--- Given information Enclosed Below ---
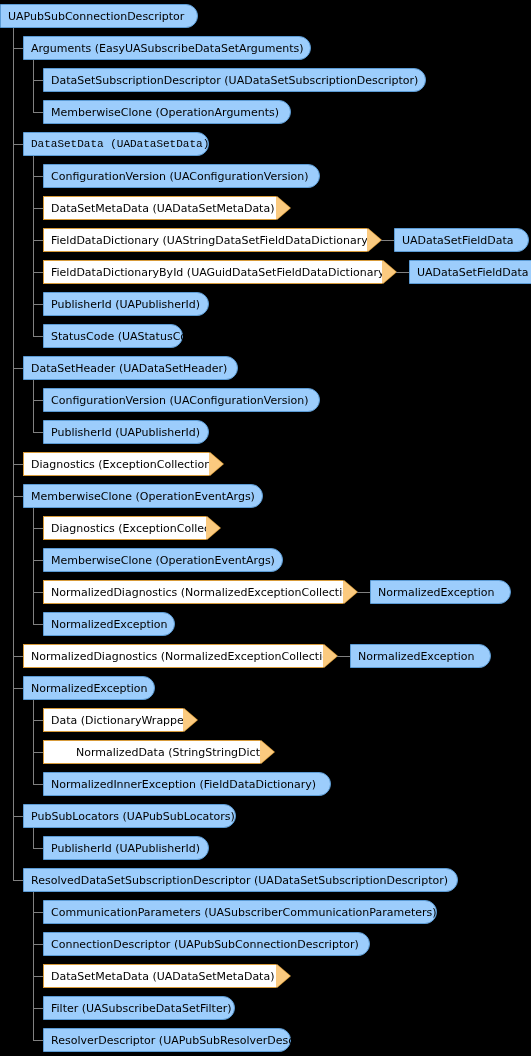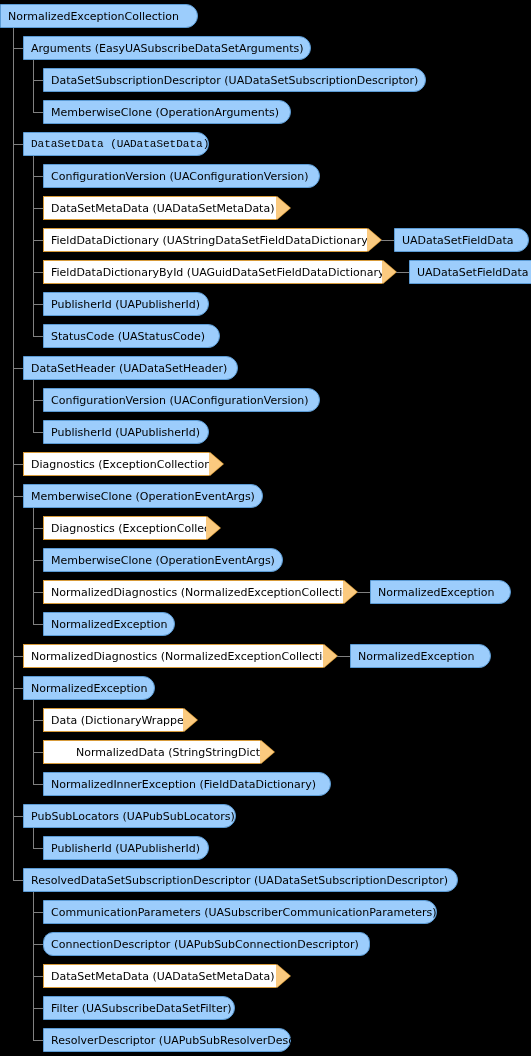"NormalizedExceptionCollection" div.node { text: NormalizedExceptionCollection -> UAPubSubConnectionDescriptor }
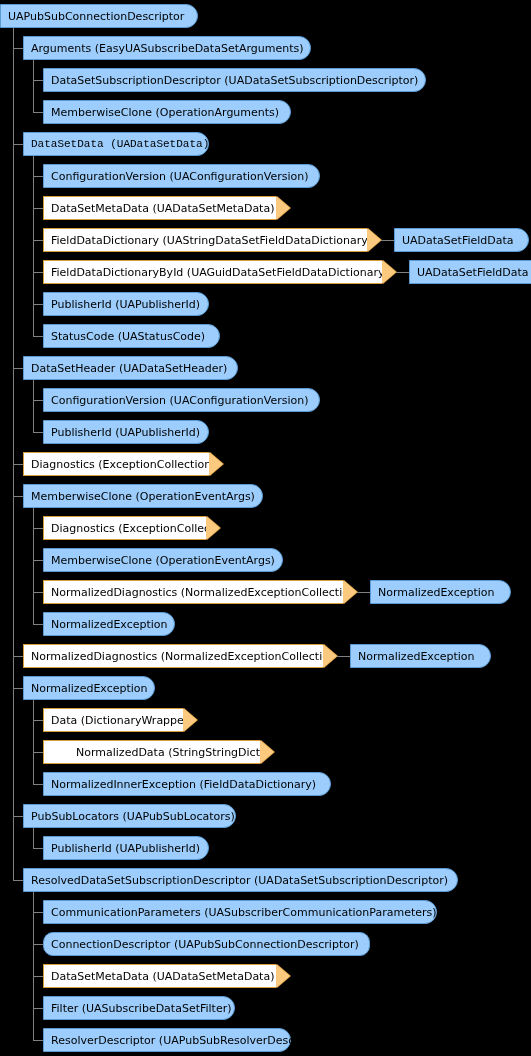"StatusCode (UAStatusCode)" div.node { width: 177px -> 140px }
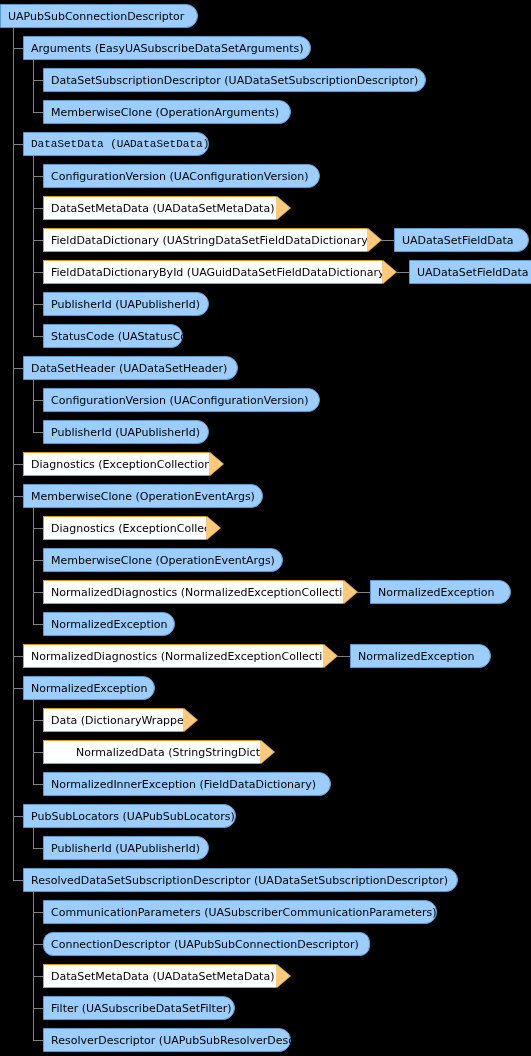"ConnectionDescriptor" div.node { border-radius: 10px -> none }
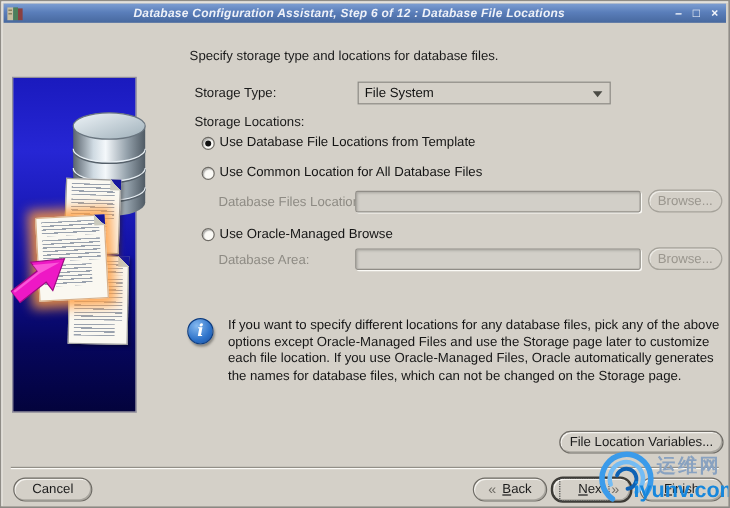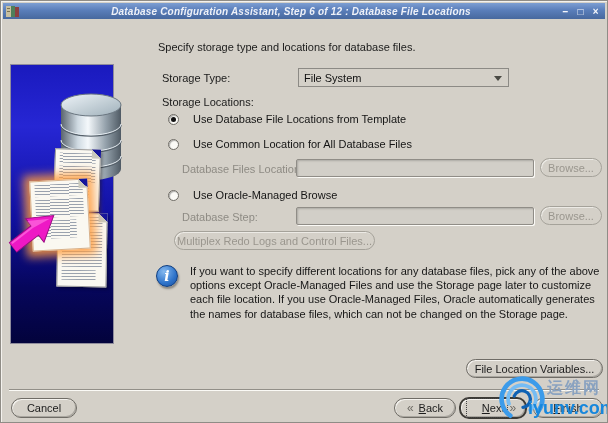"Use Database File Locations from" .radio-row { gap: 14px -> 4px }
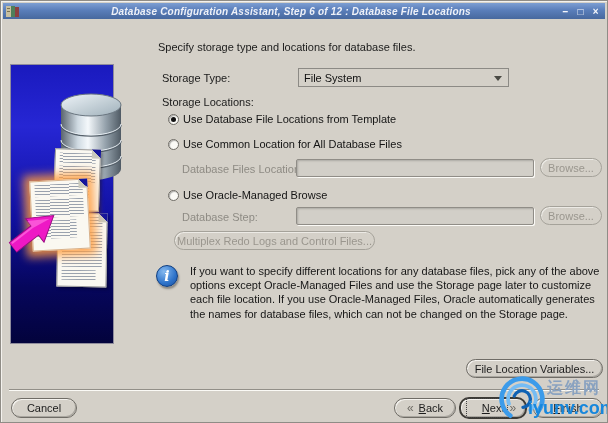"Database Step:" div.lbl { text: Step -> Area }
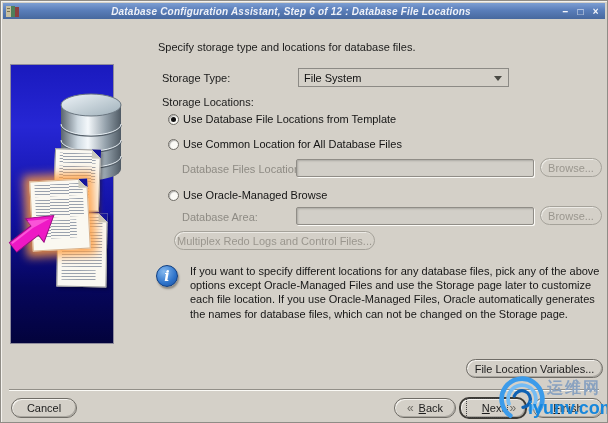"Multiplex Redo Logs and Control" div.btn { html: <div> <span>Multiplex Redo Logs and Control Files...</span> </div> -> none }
--- End of Enclosed Given information ---
§ Task details: Everything in the listing above, apart from its pictures, must be repeated exactly.

§ Response area:
"NormalizedExceptionCollection" div.node { text: NormalizedExceptionCollection -> UAPubSubConnectionDescriptor }
"StatusCode (UAStatusCode)" div.node { width: 177px -> 140px }
"ConnectionDescriptor" div.node { border-radius: 10px -> none }
"Use Database File Locations from" .radio-row { gap: 14px -> 4px }
"Database Step:" div.lbl { text: Step -> Area }
"Multiplex Redo Logs and Control" div.btn { html: <div> <span>Multiplex Redo Logs and Control Files...</span> </div> -> none }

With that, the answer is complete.